> **Your objective**
Search the entries for the word "need". Copy every line that holds it.

> **Given entries**

- - - - - - -

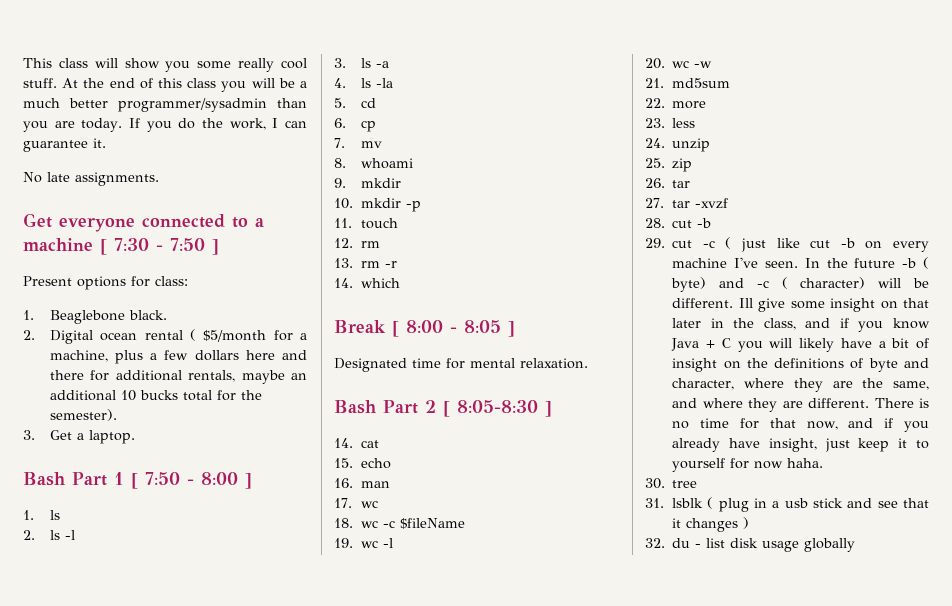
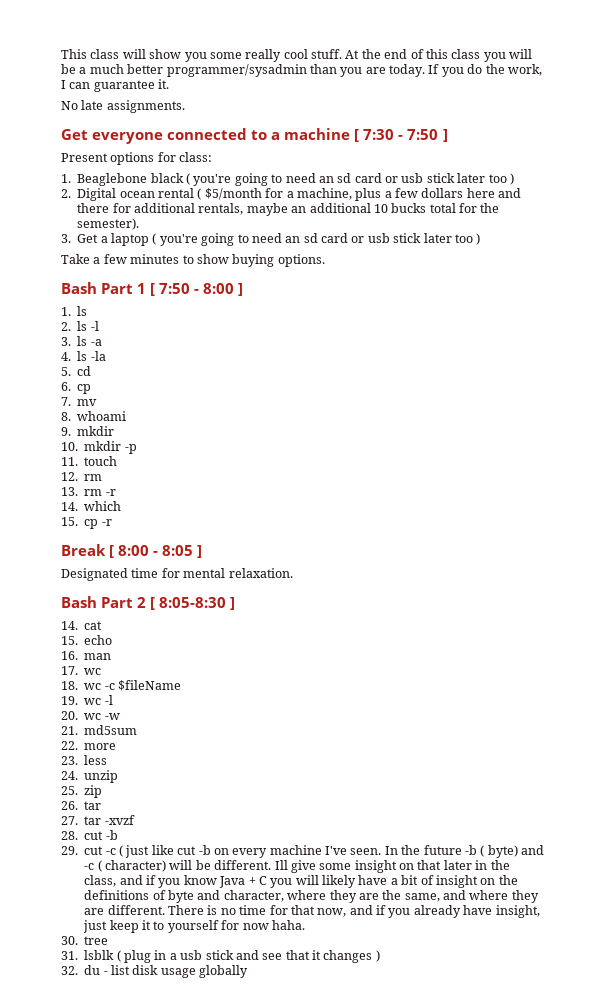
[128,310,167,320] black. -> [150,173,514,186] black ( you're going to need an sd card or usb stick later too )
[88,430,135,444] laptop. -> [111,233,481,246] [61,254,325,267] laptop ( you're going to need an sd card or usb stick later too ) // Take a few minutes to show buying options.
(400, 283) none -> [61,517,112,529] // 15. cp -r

- - - - - - -

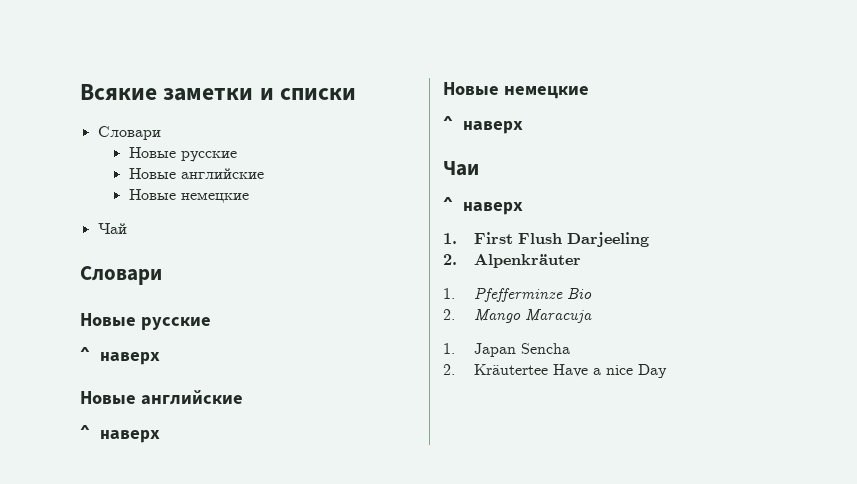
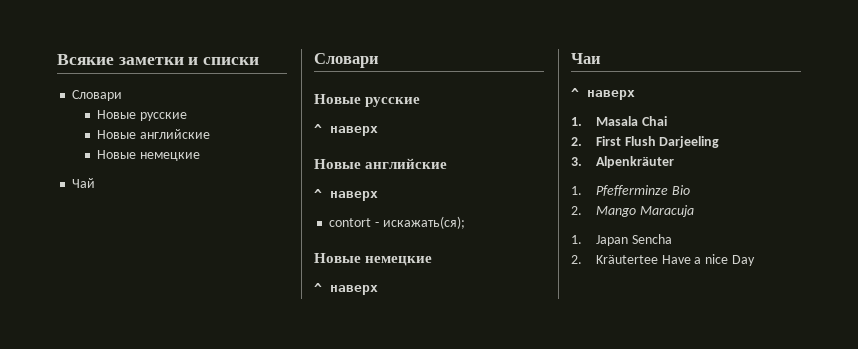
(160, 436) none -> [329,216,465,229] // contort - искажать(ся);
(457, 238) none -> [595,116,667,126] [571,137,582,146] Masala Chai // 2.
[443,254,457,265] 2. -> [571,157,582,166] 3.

- - - - - - -

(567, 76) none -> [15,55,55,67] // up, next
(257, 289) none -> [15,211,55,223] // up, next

- - - - - - -

> **Finished exercise**
[128,310,167,320] black. -> [150,173,514,186] black ( you're going to need an sd card or usb stick later too )
[88,430,135,444] laptop. -> [111,233,481,246] [61,254,325,267] laptop ( you're going to need an sd card or usb stick later too ) // Take a few minutes to show buying options.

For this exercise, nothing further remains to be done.